Chapter One
Garland Westover isn’t answering his phone, which isn’t surprising—Gar will never answer his phone again. Gracie Kindall knows this. Mrs. Singer knows it. There are seven in all who know it. Three decided not to come to work today, and the four who did must pretend they don’t know that Garland is dead and getting more rotten by the minute.
This morning, a sunny spring day in 1929, Gracie is sitting at the desk outside Mrs. Singer’s office. This outer reception room is where the girls in the steno pool wait for assignments. There are two couches, two overstuffed chairs, and six folding chairs here on the second floor of the Reston Building, named for the late first president of the movie company. Next to the window is a bookshelf filled with books meant only to be read in the limbo of the waiting room. Across the hall is the quiet room, where the women can read or nap on one of three cots. There the blinds soften the light, and no talking is allowed—and that means no whispering either.
Gracie dials Mr. Westover’s number again with a trembling hand as if, by some miracle, Garland, the famous actor-director, the glamorous Gar, the darling of the movie magazines, the biggest moneymaker of Kaplan Famous Players Pictures, might pick up. It rings an unreasonable two minutes before she puts the handset back on its cradle.
Mrs. Singer sent a girl—one who knows nothing about it—to his house earlier this morning to take dictation. It should have been Gracie. She’s the one who’s been working with Gar for two weeks, and she has a key. It would have been more natural—that is to say, above suspicion—for Gracie to go to the house, let herself in, go into the library, and begin typing the revisions Gar would have left for her yesterday evening. As Mrs. Singer said, she didn’t have to discover the body.
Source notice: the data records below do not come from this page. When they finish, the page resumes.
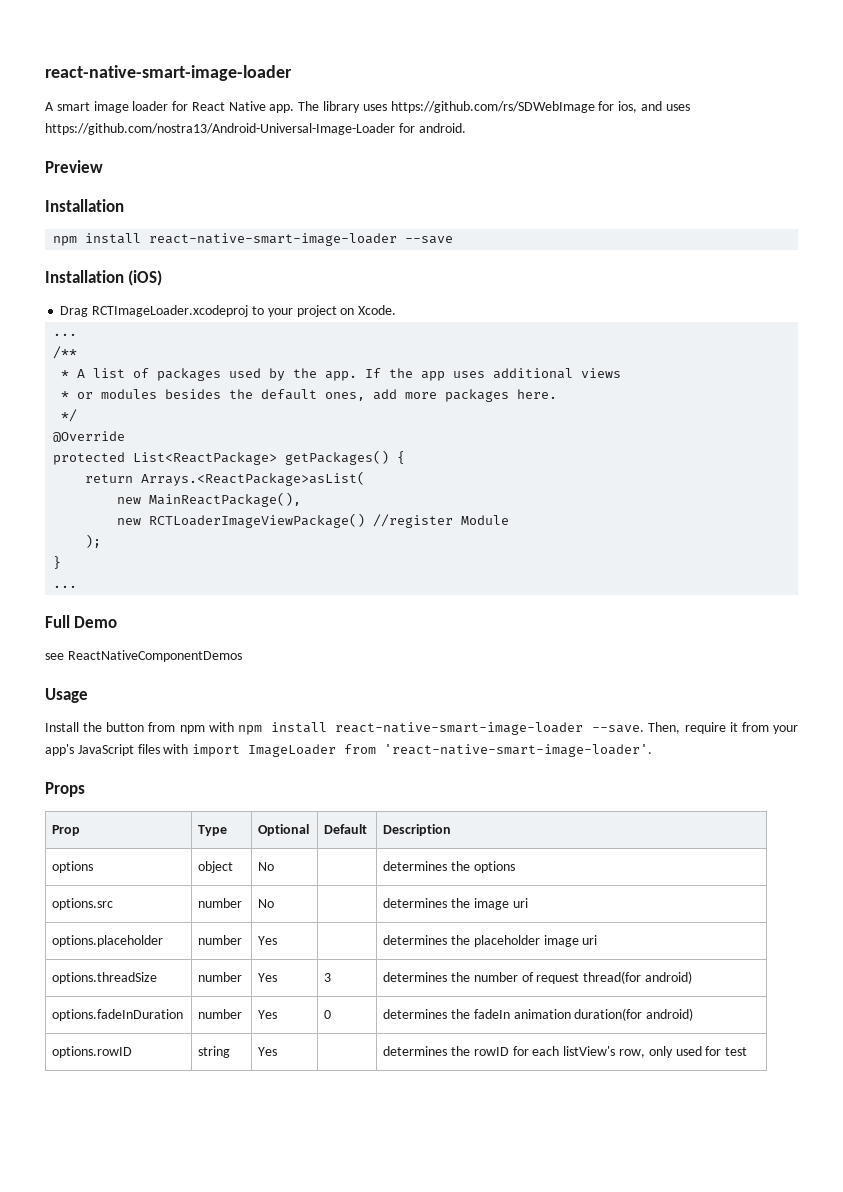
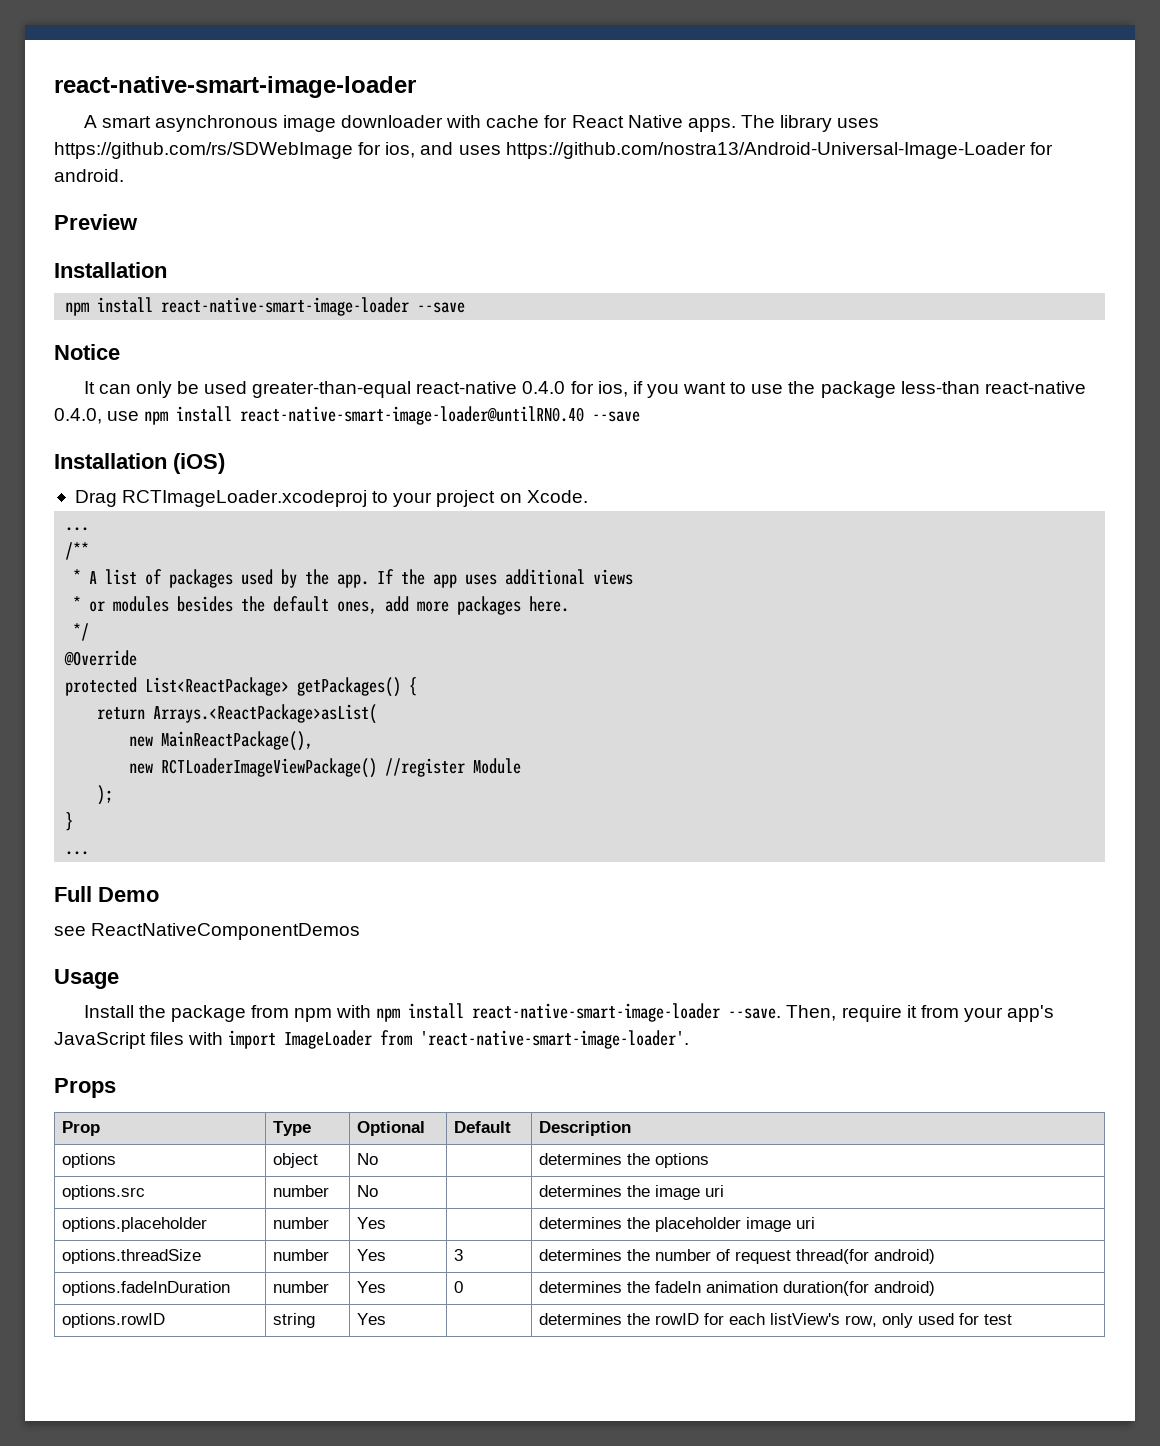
[93,101,169,113] image loader -> [154,115,540,132] asynchronous image downloader with cache
[269,104,295,113] app. -> [687,118,736,132] apps.
(454, 240) none -> [54,344,120,360] [83,381,1086,398] [54,406,641,425] // Notice // It can only be used greater-than-equal react-native 0.4.0 for ios, if you want to use the package less-than react-native 0.4.0, use npm install react-native-smart-image-loader@untilRN0.40 --save
[106,722,145,732] button -> [170,1005,246,1022] package

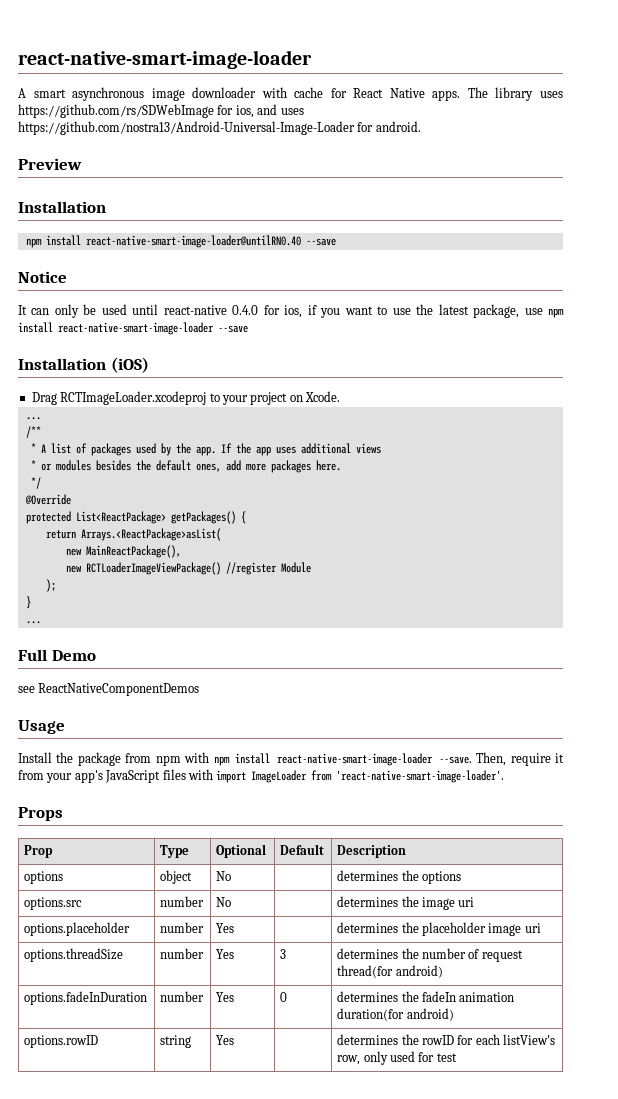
[161,297,410,316] react-native-smart-image-loader -> [85,235,301,248] react-native-smart-image-loader@untilRN0.40
[252,381,412,398] greater-than-equal -> [132,304,159,315] until
[820,381,1086,398] [54,408,102,424] package less-than react-native 0.4.0, -> [438,304,520,318] latest package,
[240,406,585,425] react-native-smart-image-loader@untilRN0.40 -> [58,322,214,335] react-native-smart-image-loader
But she couldn’t do it—couldn’t sit at her typewriter and work, waiting for the housekeeper to scream. If there really is a hell, that would be have been it. Gracie begged Mrs. Singer to send someone else.
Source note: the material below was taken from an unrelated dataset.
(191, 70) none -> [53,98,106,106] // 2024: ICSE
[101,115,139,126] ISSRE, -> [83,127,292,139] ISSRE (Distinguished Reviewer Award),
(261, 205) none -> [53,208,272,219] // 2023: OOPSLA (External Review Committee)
Just as the workday began this morning, Mrs. Singer relented and said she would give the assignment to a girl who didn’t have a key. No one will question why one girl was sent instead of another. Stenos are interchangeable cogs in the studio machine. Attention will focus on whatever story the studio concocts to explain Gar’s death, because what actually happened is something that can never be told. The studio will tell the D.A. what to believe, and the D.A. will tell the police what to believe. That’s the way it works.
Gracie worried about Edna, the steno who went to Gar’s house. What if she tried the door, found it unlocked, and went inside, went up the stairs? Seeing something like that could affect a person’s mind. She didn’t want to hurt Edna, but it had to look as though none of them had any idea. Gracie was deeply relieved when Edna came back to the office around ten-thirty. No one had answered the door. Thank God, thank God. Gracie thanked God for a good half hour.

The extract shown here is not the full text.